**Description of the task**
Exclude all pictures from your copy of the data below, which should otherwise match exactly.
*** Opening Provided records ***
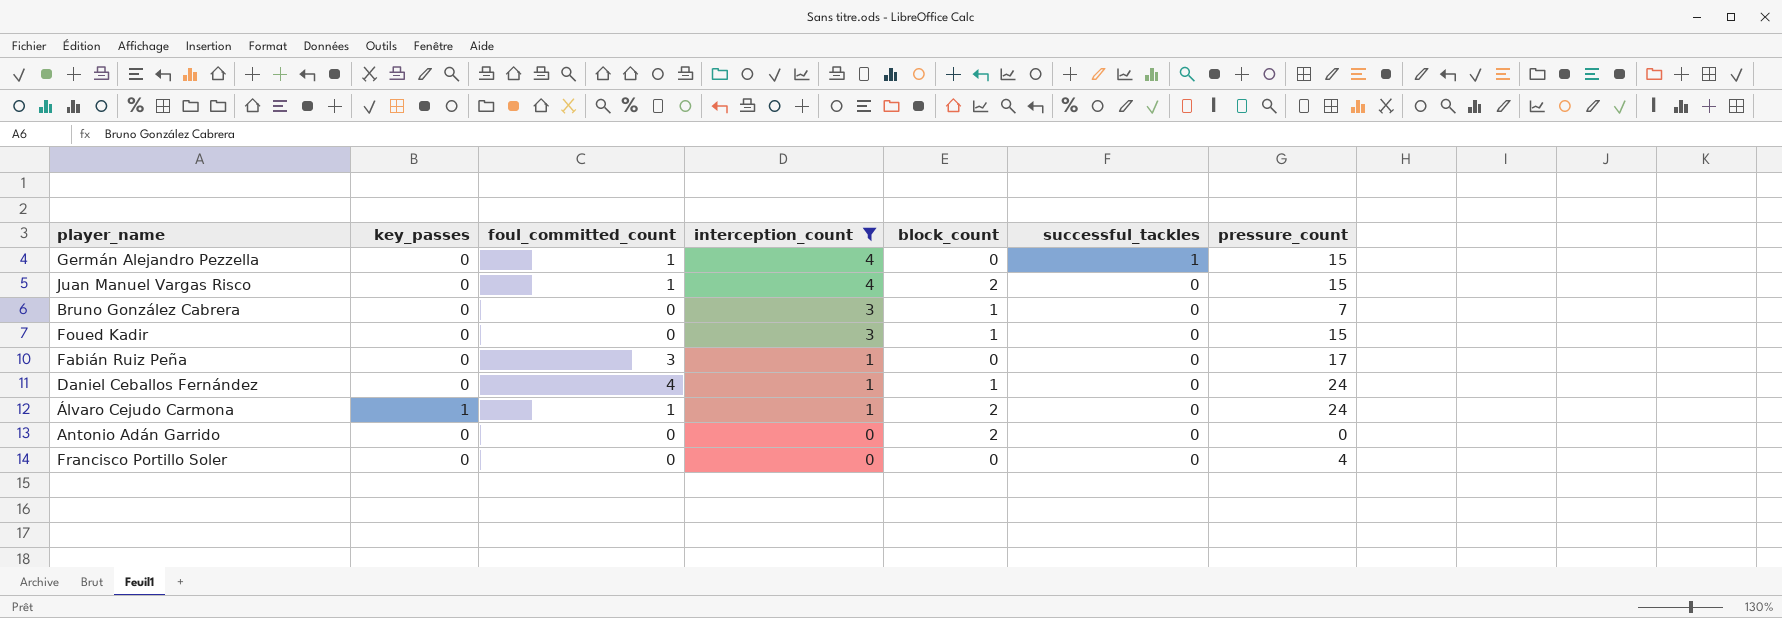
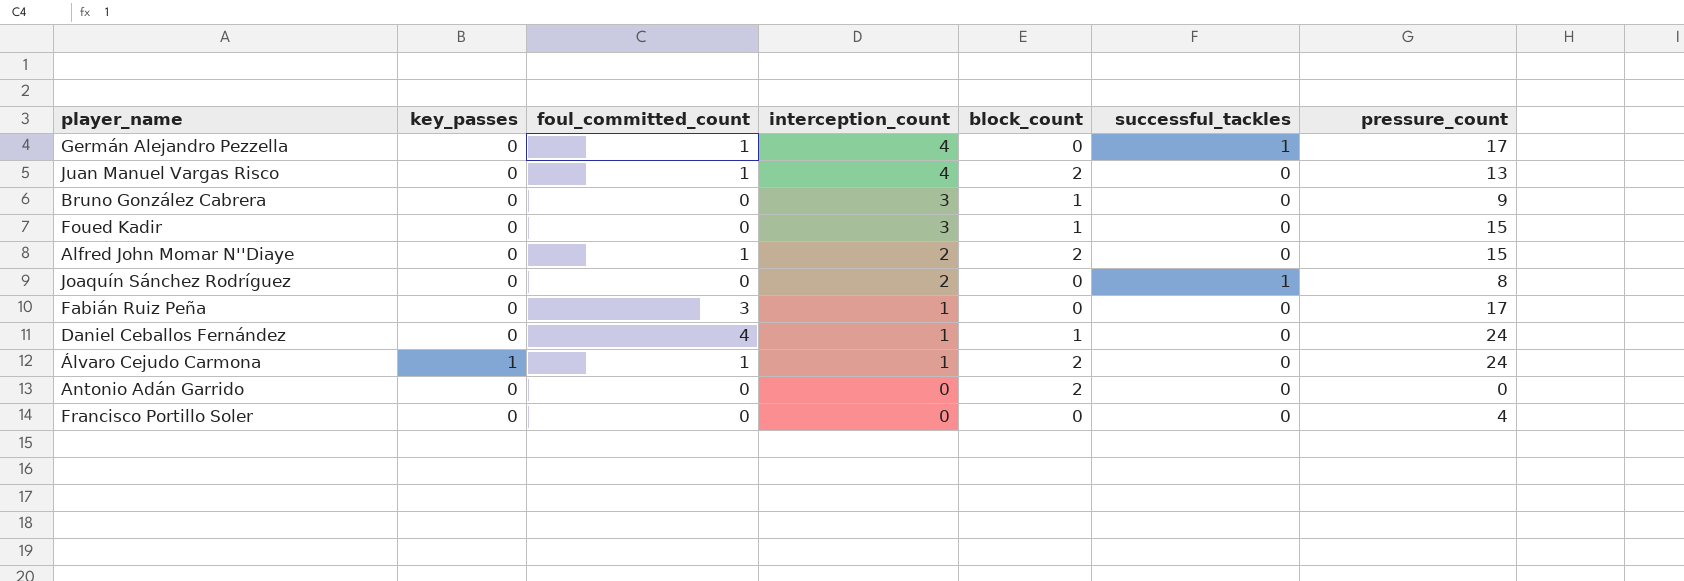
filter: interception_count != 2 -> none
Germán Alejandro Pezzella | pressure_count: 15 -> 17
Juan Manuel Vargas Risco | pressure_count: 15 -> 13
Bruno González Cabrera | pressure_count: 7 -> 9

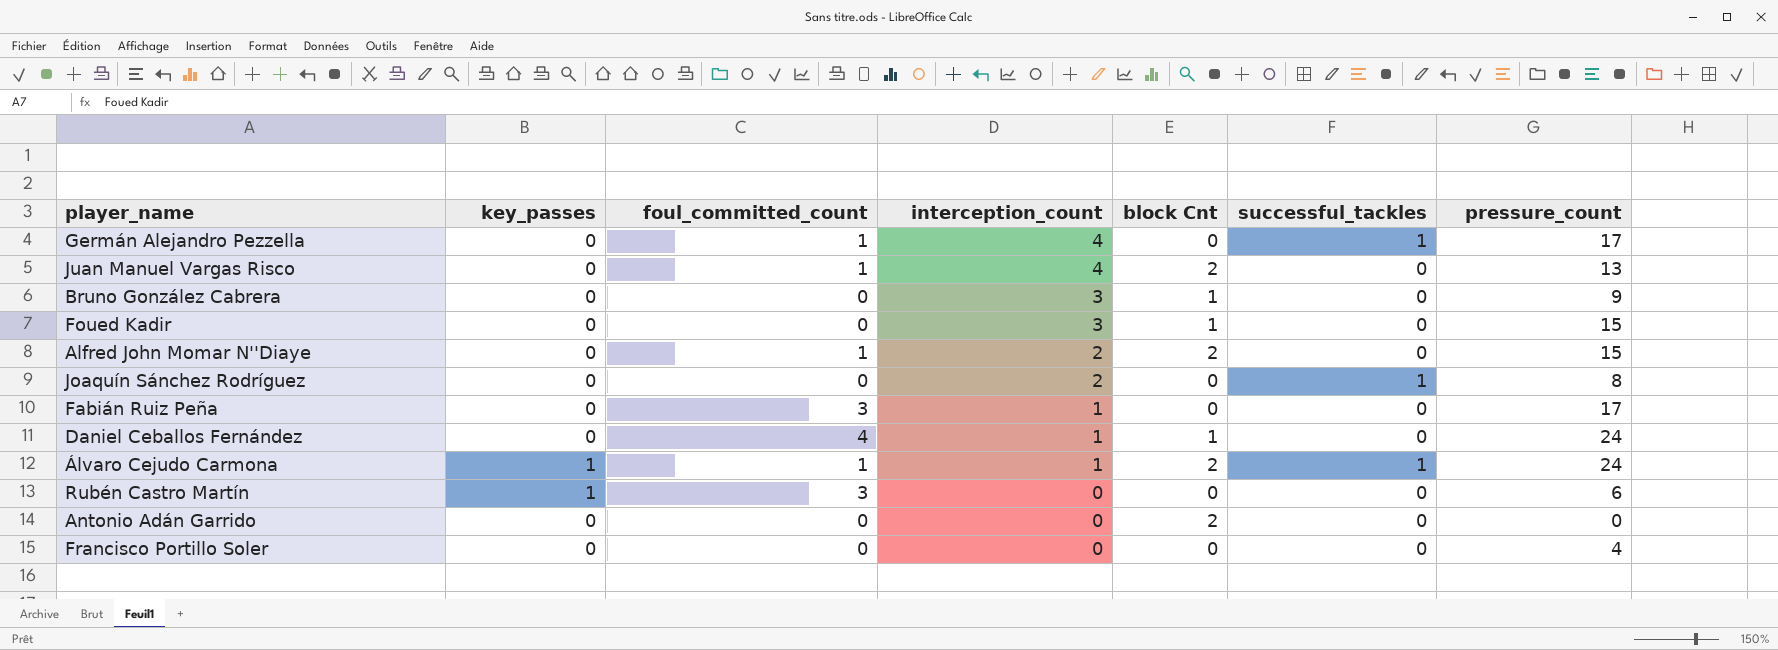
column name: block_count -> block Cnt
Álvaro Cejudo Carmona | successful_tackles: 0 -> 1
row Rubén Castro Martín: none -> 1 | 3 | 0 | 0 | 0 | 6

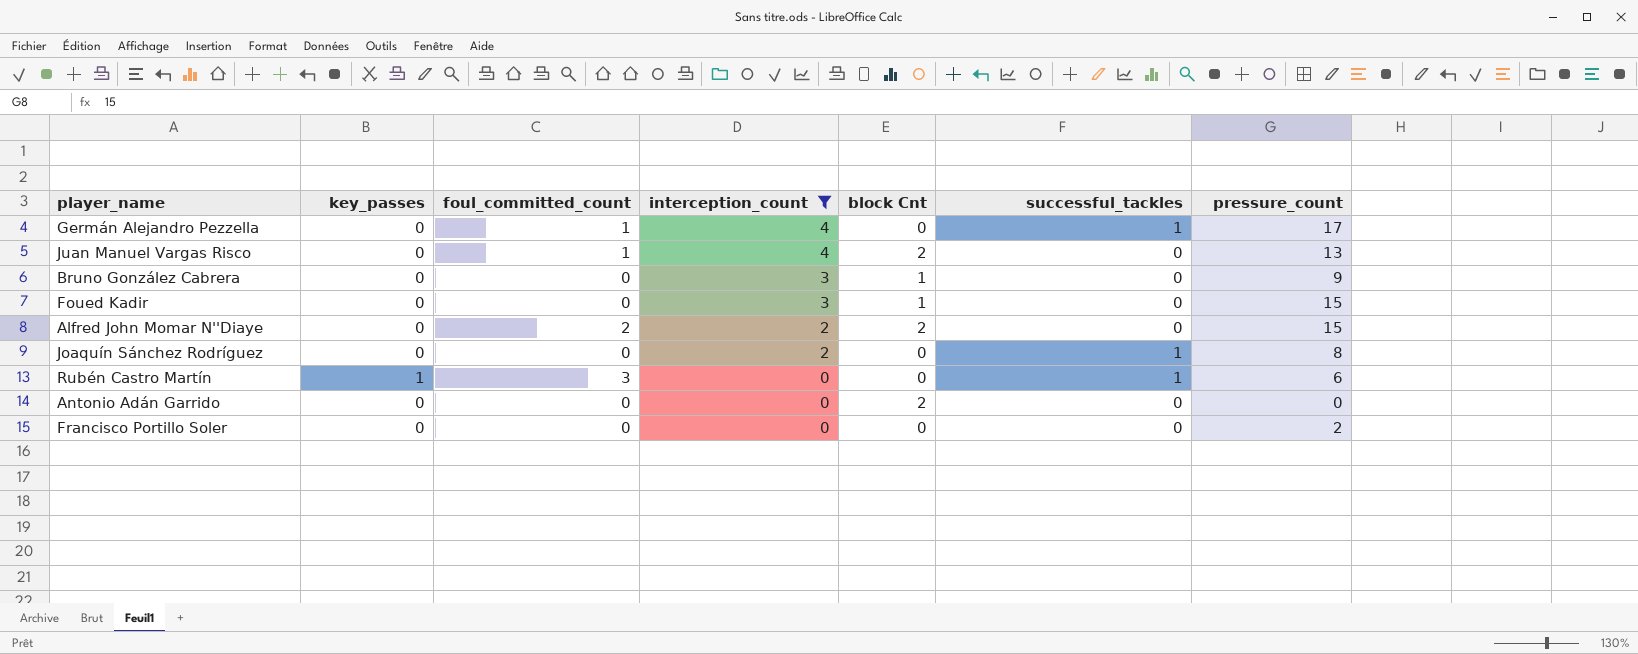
filter: none -> interception_count != 1
Alfred John Momar N''Diaye | foul_committed_count: 1 -> 2
Rubén Castro Martín | successful_tackles: 0 -> 1
Francisco Portillo Soler | pressure_count: 4 -> 2

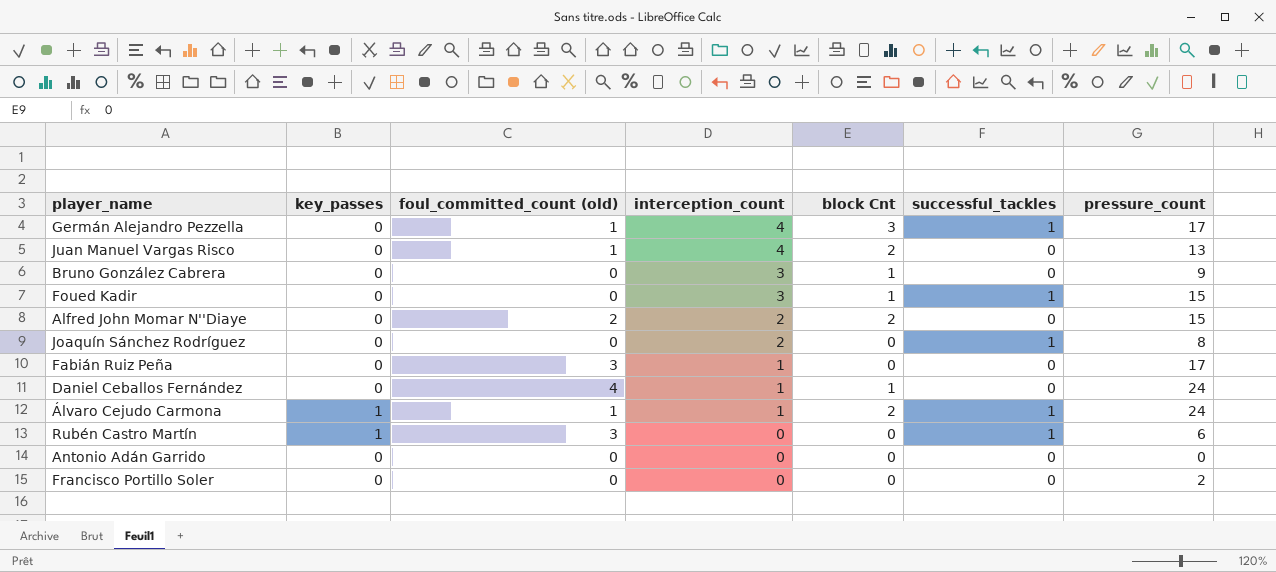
filter: interception_count != 1 -> none
column name: foul_committed_count -> foul_committed_count (old)
Germán Alejandro Pezzella | block Cnt: 0 -> 3
Foued Kadir | successful_tackles: 0 -> 1
Antonio Adán Garrido | block Cnt: 2 -> 0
*** Closing Provided records ***
**Output of the task**
filter: interception_count != 2 -> none
Germán Alejandro Pezzella | pressure_count: 15 -> 17
Juan Manuel Vargas Risco | pressure_count: 15 -> 13
Bruno González Cabrera | pressure_count: 7 -> 9

column name: block_count -> block Cnt
Álvaro Cejudo Carmona | successful_tackles: 0 -> 1
row Rubén Castro Martín: none -> 1 | 3 | 0 | 0 | 0 | 6

filter: none -> interception_count != 1
Alfred John Momar N''Diaye | foul_committed_count: 1 -> 2
Rubén Castro Martín | successful_tackles: 0 -> 1
Francisco Portillo Soler | pressure_count: 4 -> 2

filter: interception_count != 1 -> none
column name: foul_committed_count -> foul_committed_count (old)
Germán Alejandro Pezzella | block Cnt: 0 -> 3
Foued Kadir | successful_tackles: 0 -> 1
Antonio Adán Garrido | block Cnt: 2 -> 0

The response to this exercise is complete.